“Oct. 20. Turn back to Sept. 21. Count Coudenhove called to-day. He says that the young man’s brain hangs away down his cheek; his horrible wounds have healed; he suffers little or no pain; smokes; is apparently going to get well, but he does not want to” [NB 40 TS 47-8].
October 21 Friday
October 22 Saturday – At the Hotel Krantz in Vienna, Austria, Sam wrote an inscription and an aphorism to Miss Annette Hullah: “To Miss Annette Hullah from her best friend—/ Oct. 22/98. S.L. Clemens / All of us contain Music and Truth, but the most of us can’t get it out” [MTP]. Note: Miss Hullah was an English pupil of Theodor Leschetizky; she wrote a study of her teacher in 1906, Theodor Leschetizky.
October 23 Sunday – William Dean Howells wrote from N.Y. to Sam.
Last night we were all very low in our spirits, and we fished out a book of your sketches, and read some facts concerning the Recent Carnival of Crime in Connecticut, and laughed our sad hearts light again. John had the book here in the summer, and he says it saved his life, when he was so dreary in the house alone that he wanted to die. You are the greatest man of your sort that ever lived, and there is no use to say anything else. I would have liked to say so in a sort of biographical and critical essay about you for the new edition of your books which Bliss is going to get out, but he had not the courage to pay what I asked for it,—fifteen hundred dollars,—and he wanted something less in quantity than I was willing to do; so the thing is off. All the same, I think it, and perhaps the chance of saying it will offer somewhere again.
I got a terrible letter from you at York Harbor, and about a brother author, too; and after getting the worst page of it by heart, I tore that page into a thousand pieces, but I shall be able to reproduce it against you at the right moment. I never knew a man to let himself loose as you do. I am sorry to say that the family enjoyed the letter as much as anything you ever wrote; I really couldn’t say why [MTHL 2: 679-82]. Note: see Aug 16: the torn page likely blasted Charles Dudley Warner.
October 24 Monday
October 25 Tuesday
October 26 Wednesday
October 27 Thursday
October 28 Friday – At the Hotel Krantz in Vienna, Austria, Sam wrote an autographed aphorism on a notecard to an unidentified person: “Nothing is so ignorant / as a man’s left hand, / except a lady’s watch”
[MTP: Sotheby’s, NY catalog, Oct. 29, 1996].
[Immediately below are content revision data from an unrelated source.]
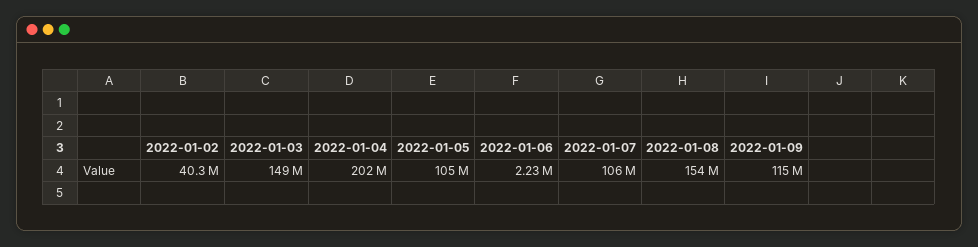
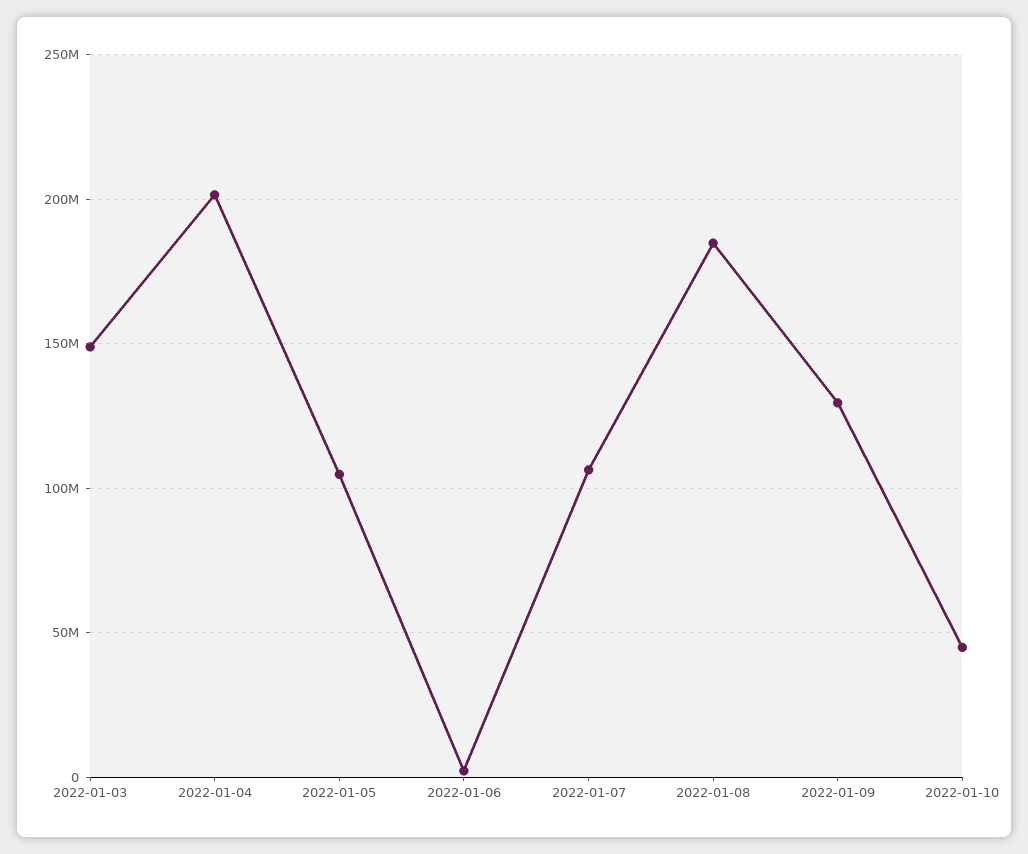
2022-01-02: 40300000 -> none
2022-01-08: 154000000 -> 185000000
2022-01-09: 115000000 -> 130000000
2022-01-10: none -> 45000000

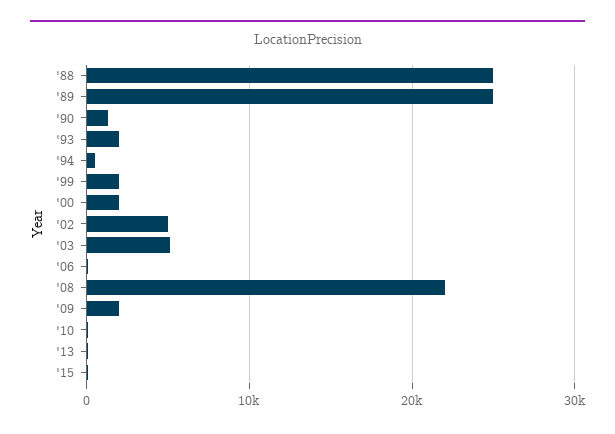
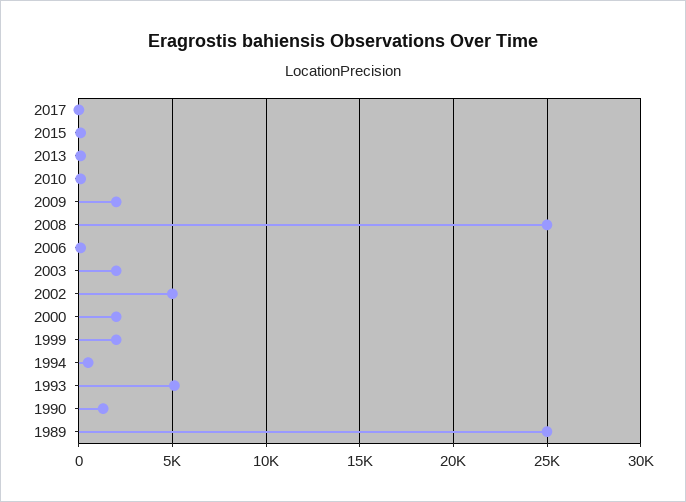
'88: 25000 -> none
'93: 2000 -> 5000
'03: 5000 -> 2000
'08: 22000 -> 25000
2017: none -> 0

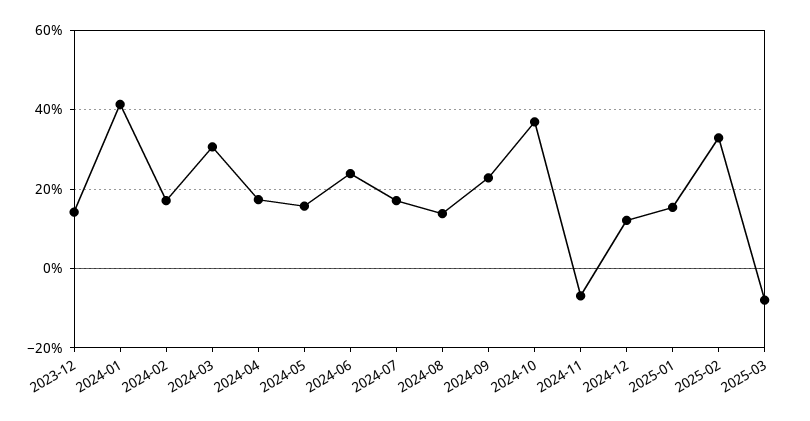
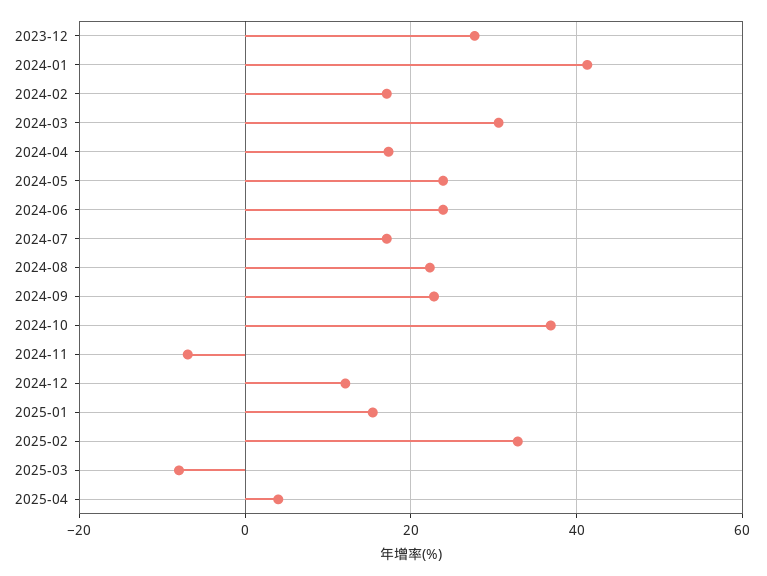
2023-12: 14 -> 28
2024-05: 16 -> 24
2024-08: 14 -> 22
2025-04: none -> 4

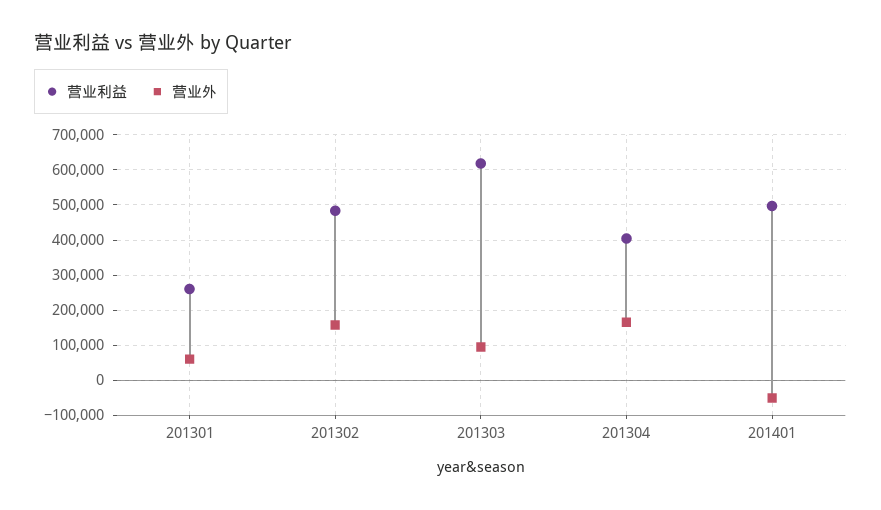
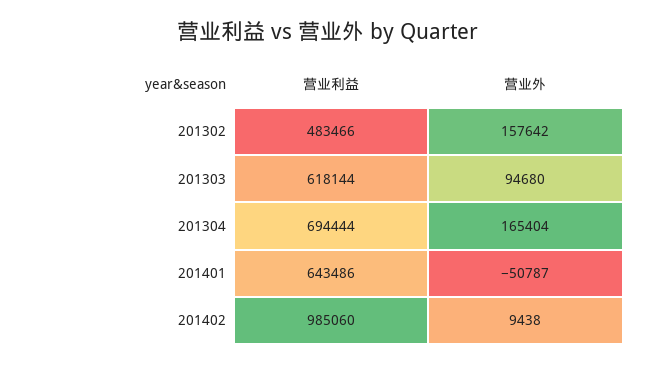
营业利益, 201301: 260000 -> none
营业外, 201301: 60000 -> none
营业利益, 201304: 400000 -> 694444
营业利益, 201401: 500000 -> 643486
营业利益, 201402: none -> 985060
营业外, 201402: none -> 9438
The New York Times of Nov. 13, 1898, p. 19 ran “In The Austrian Capital” (unsigned) with a Vienna dateline of Oct. 28. The article included this passage on Mark Twain:
A MEDALLION OF MARK TWAIN
Mark Twain seems to find Vienna to his liking, which is no wonder. On the Continent there is neither State nor city that could afford the celebrated humorist more material or more incitement. He is said to be at work on a great book now, although I have not heard it from himself. All the Summer Mark Twain with Mrs. and the Misses Clemens spent at the hydropathic establishment at Kaltenleutgeben near Vienna. The society in which they mostly moved was the families of Count Wyderbuck [sic Wydenbruck], Baron Springer, and other aristocrats. Since the middle of October Mark Twain has been back in Vienna again, but he has not returned to his former apartment, but has taken a large suite of rooms on the fourth floor of the new Hotel Krantz, in the Neuen Market where he has already settled for the winter. He finds the Austrian capital suits him, and the Vienna society knows how to appreciate him.
SLC used mourning border for most letters from Susy’s death on, then from Livy’s death on.